§ Record extracts
--- START ---
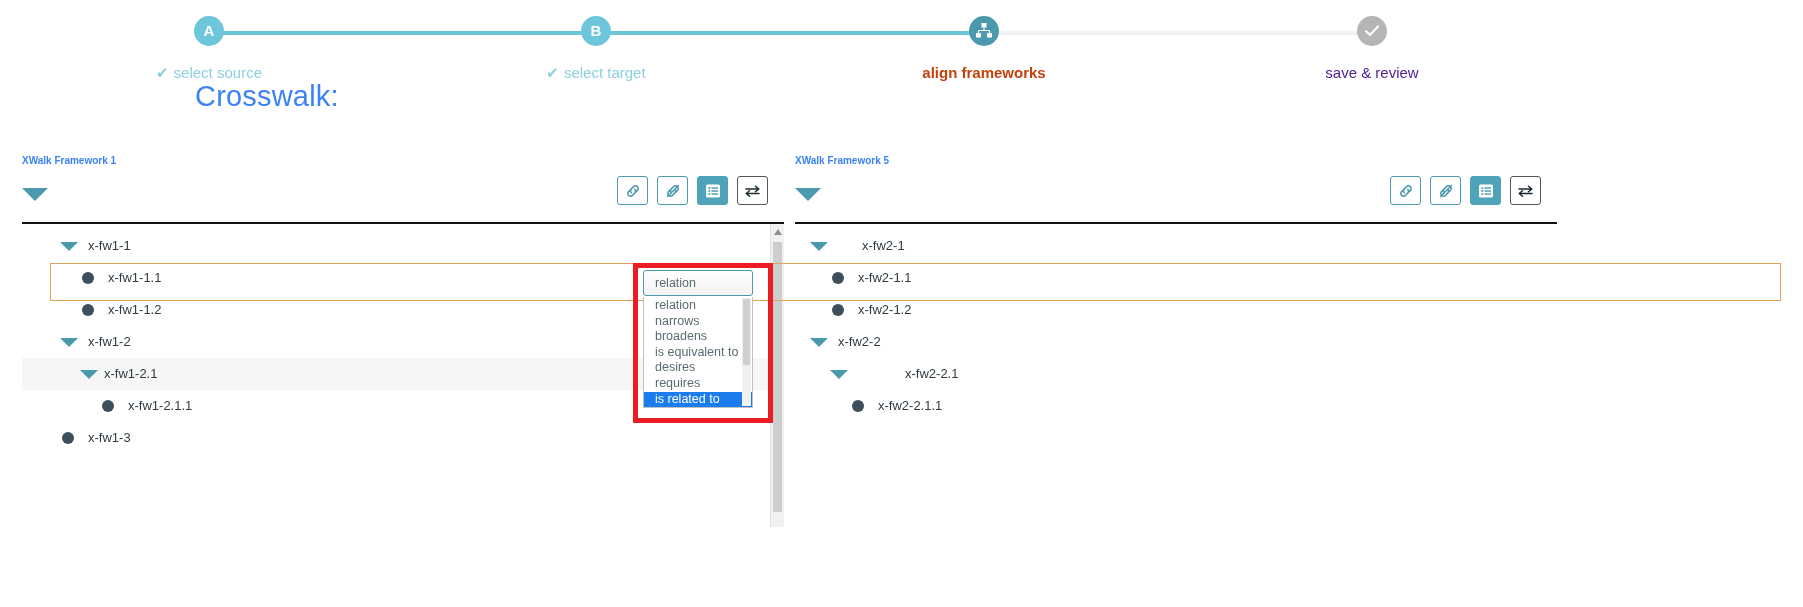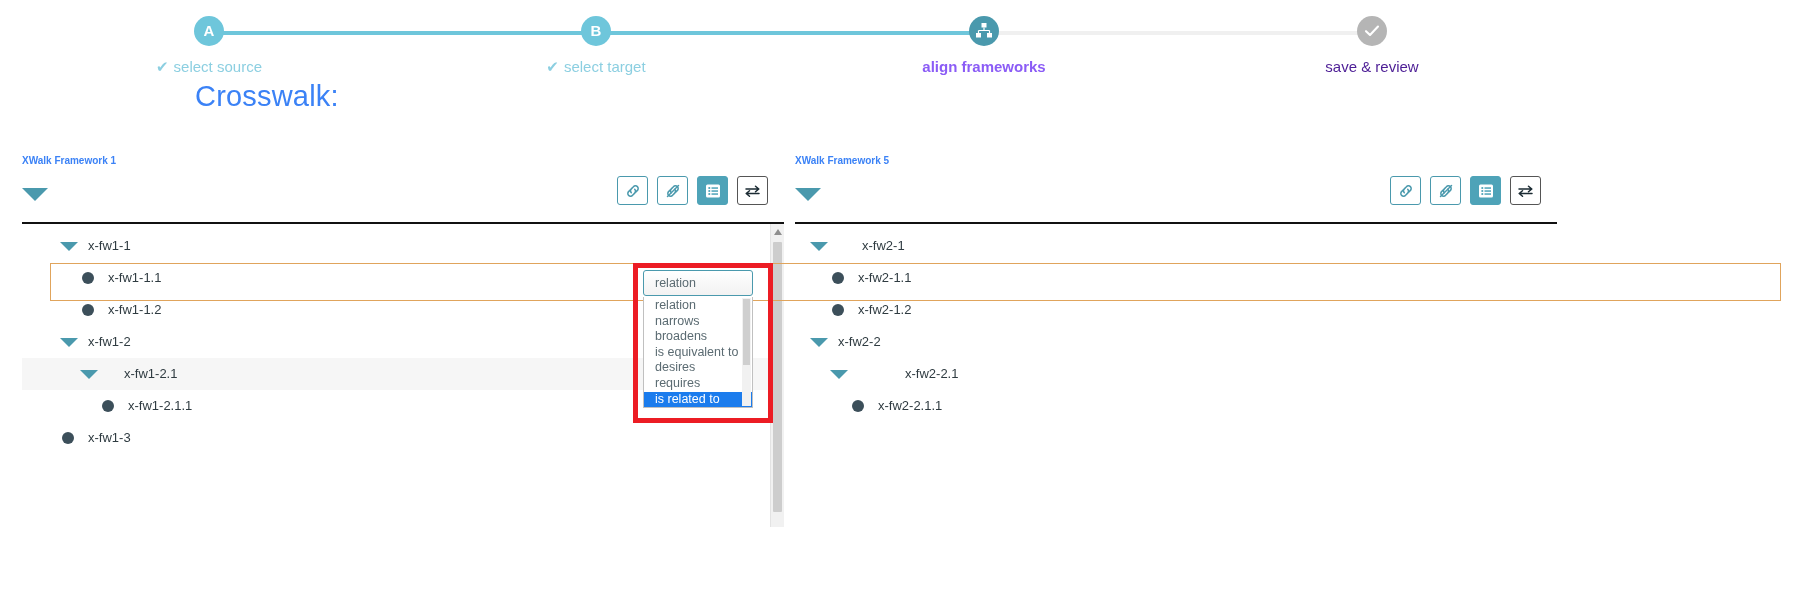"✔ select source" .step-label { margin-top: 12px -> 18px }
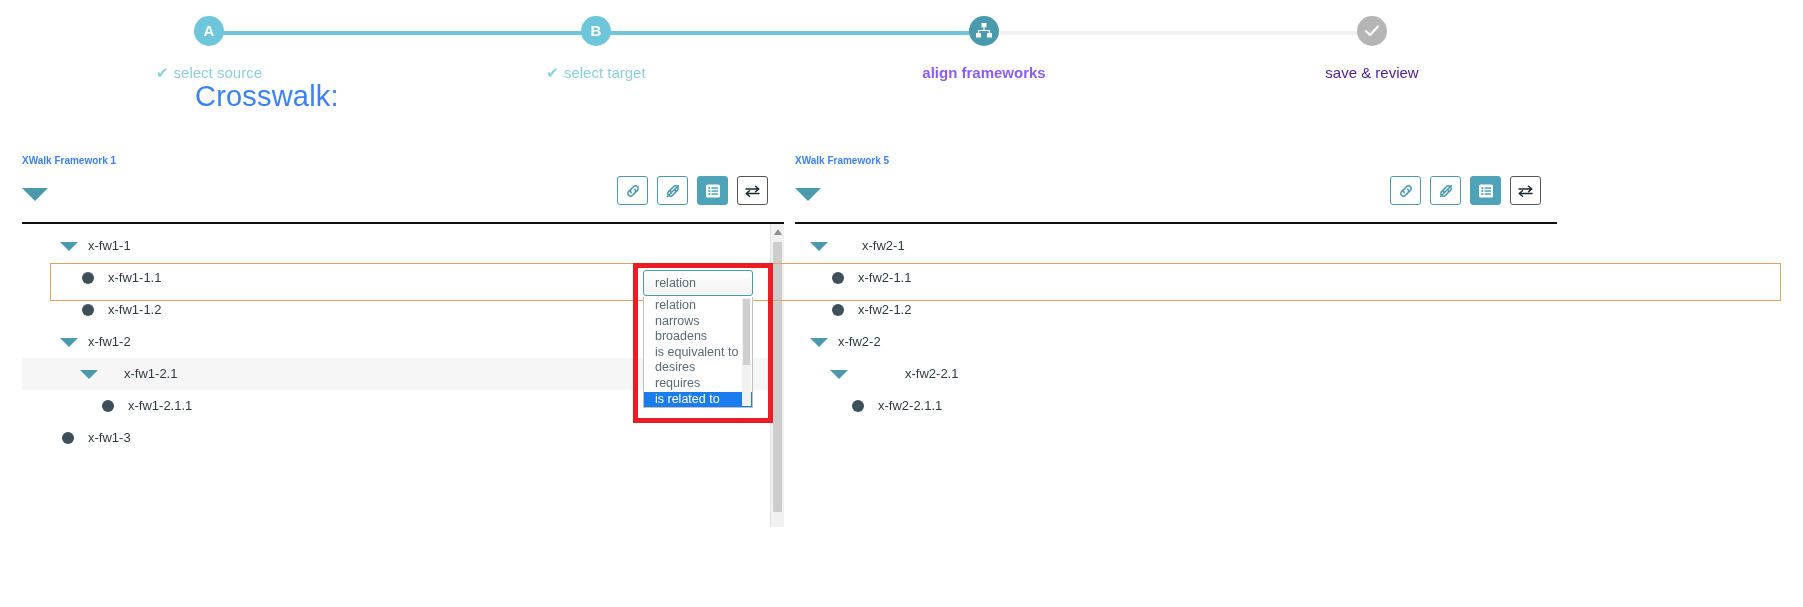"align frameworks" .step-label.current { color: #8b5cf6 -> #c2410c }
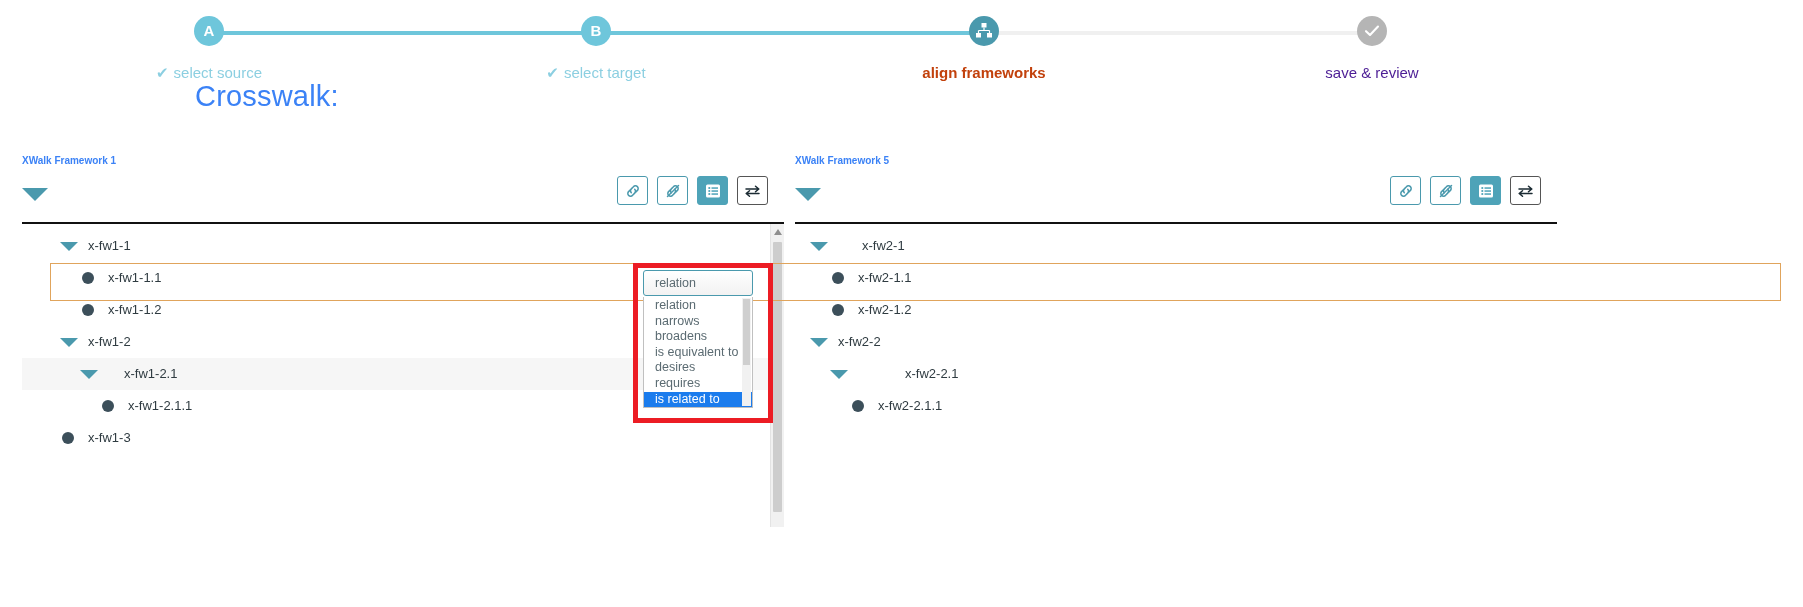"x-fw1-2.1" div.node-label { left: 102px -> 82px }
--- END ---
--- START ---
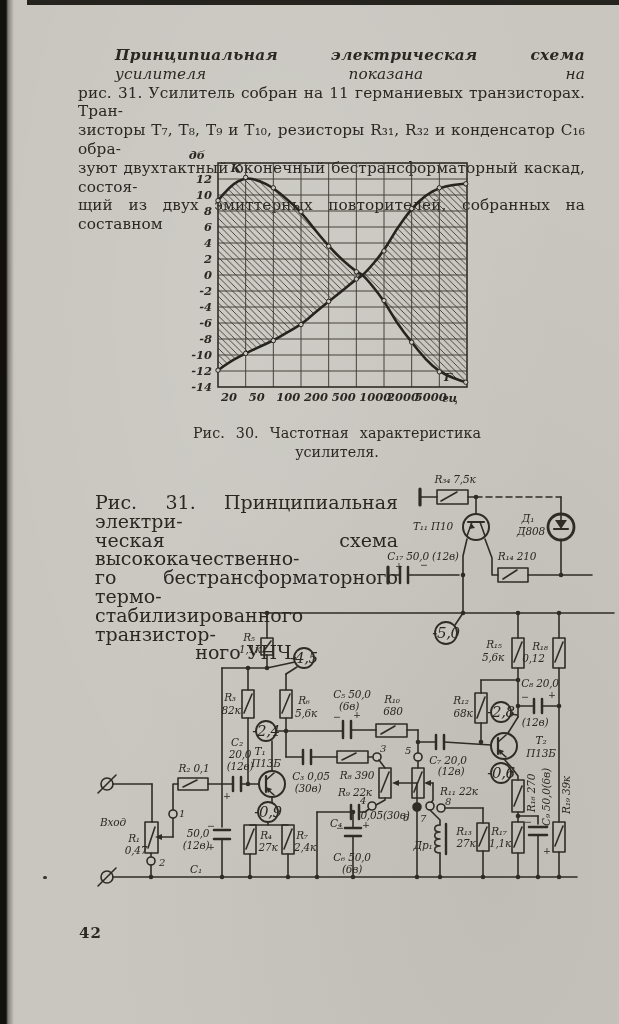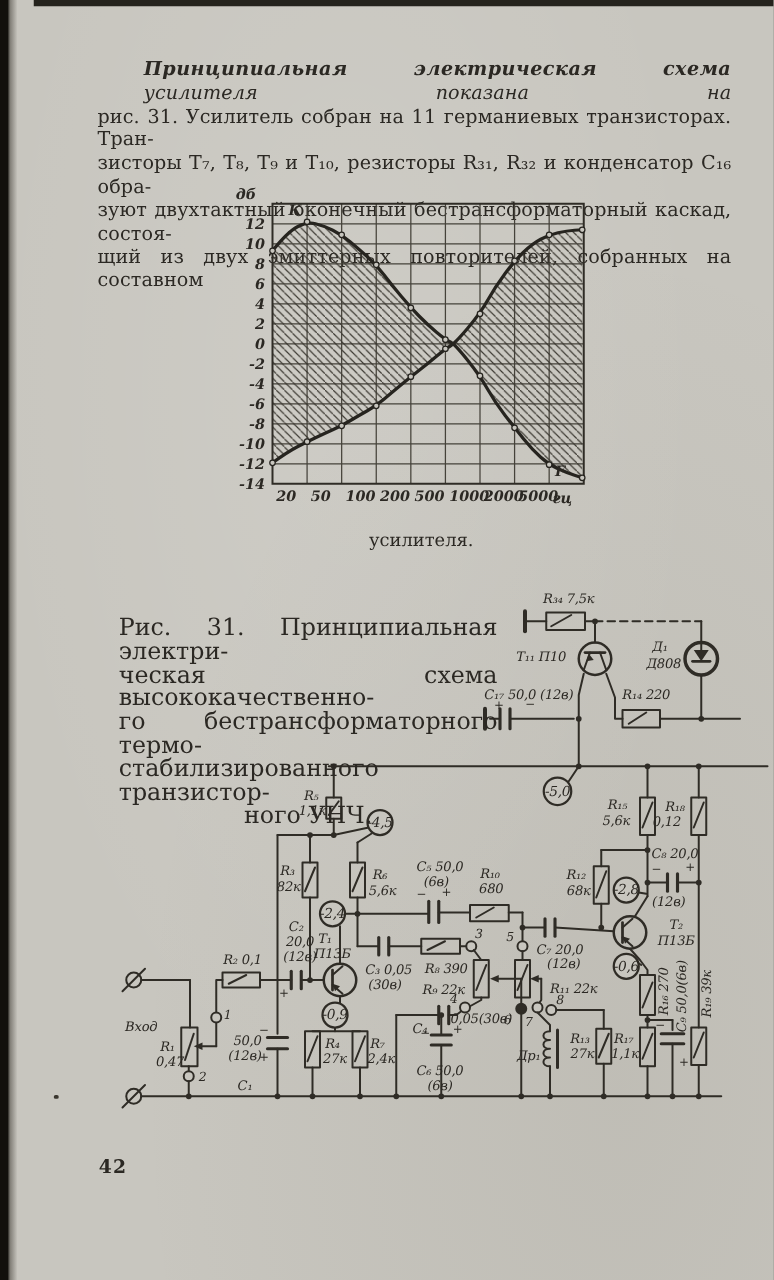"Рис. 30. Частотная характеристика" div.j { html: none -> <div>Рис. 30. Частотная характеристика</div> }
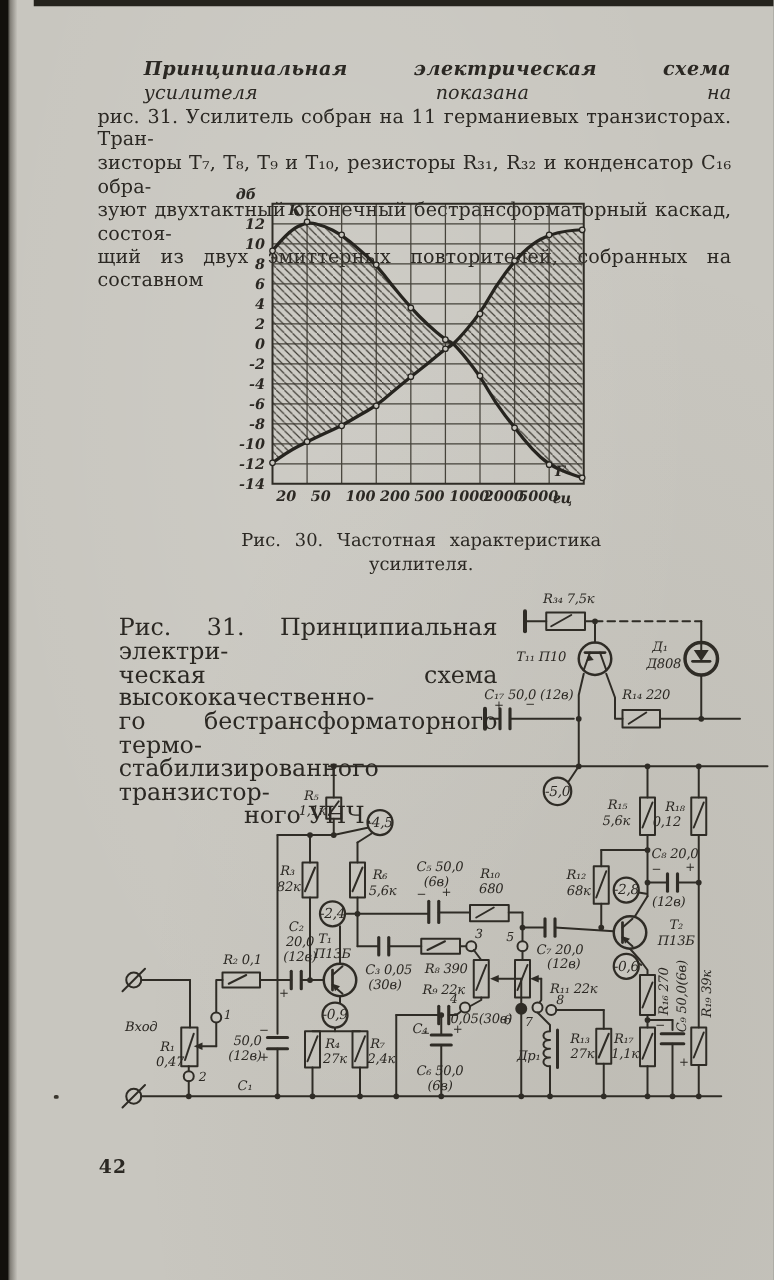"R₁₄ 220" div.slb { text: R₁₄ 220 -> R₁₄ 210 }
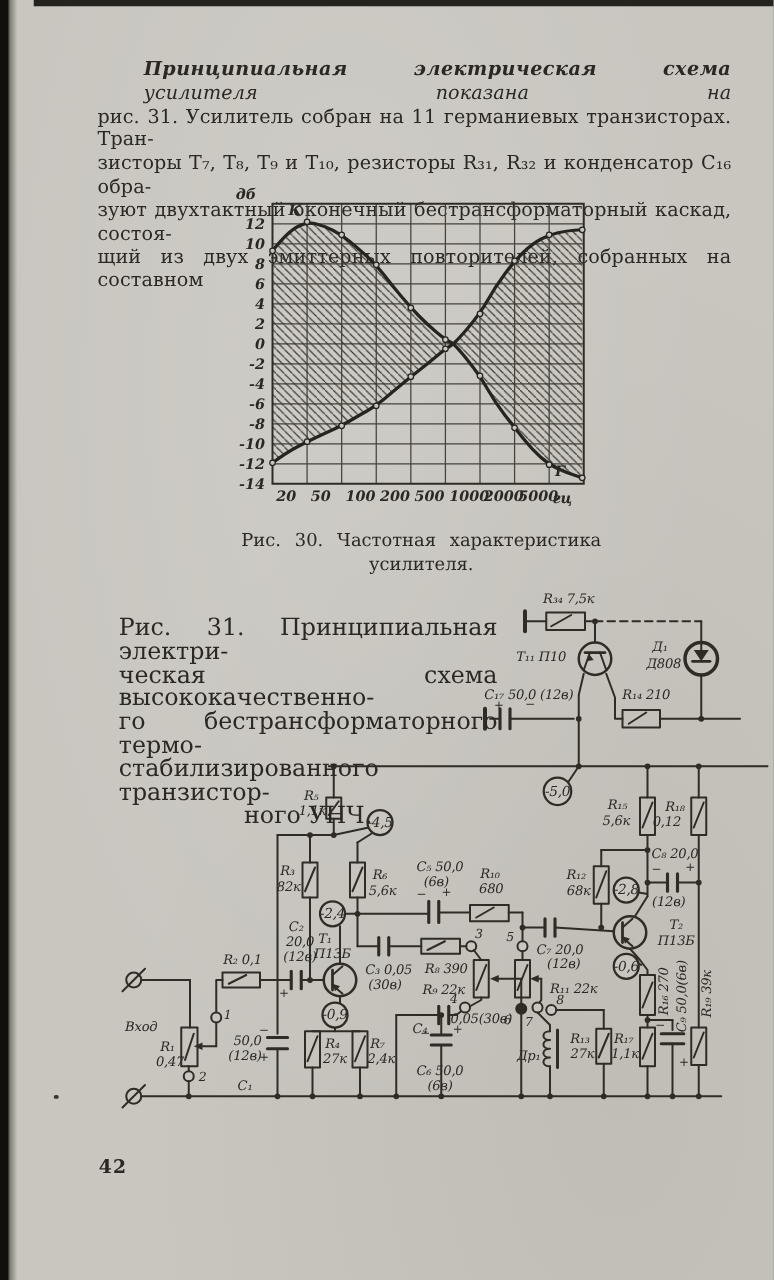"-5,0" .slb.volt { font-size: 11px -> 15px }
--- END ---
§ What you will do
The output is the stretch above from the line with "html: none ->" through the line with "font-size: 11px ->", copied word for word with both ends kept and every picture dropped.

§ Result for this exercise
"Рис. 30. Частотная характеристика" div.j { html: none -> <div>Рис. 30. Частотная характеристика</div> }
"R₁₄ 220" div.slb { text: R₁₄ 220 -> R₁₄ 210 }
"-5,0" .slb.volt { font-size: 11px -> 15px }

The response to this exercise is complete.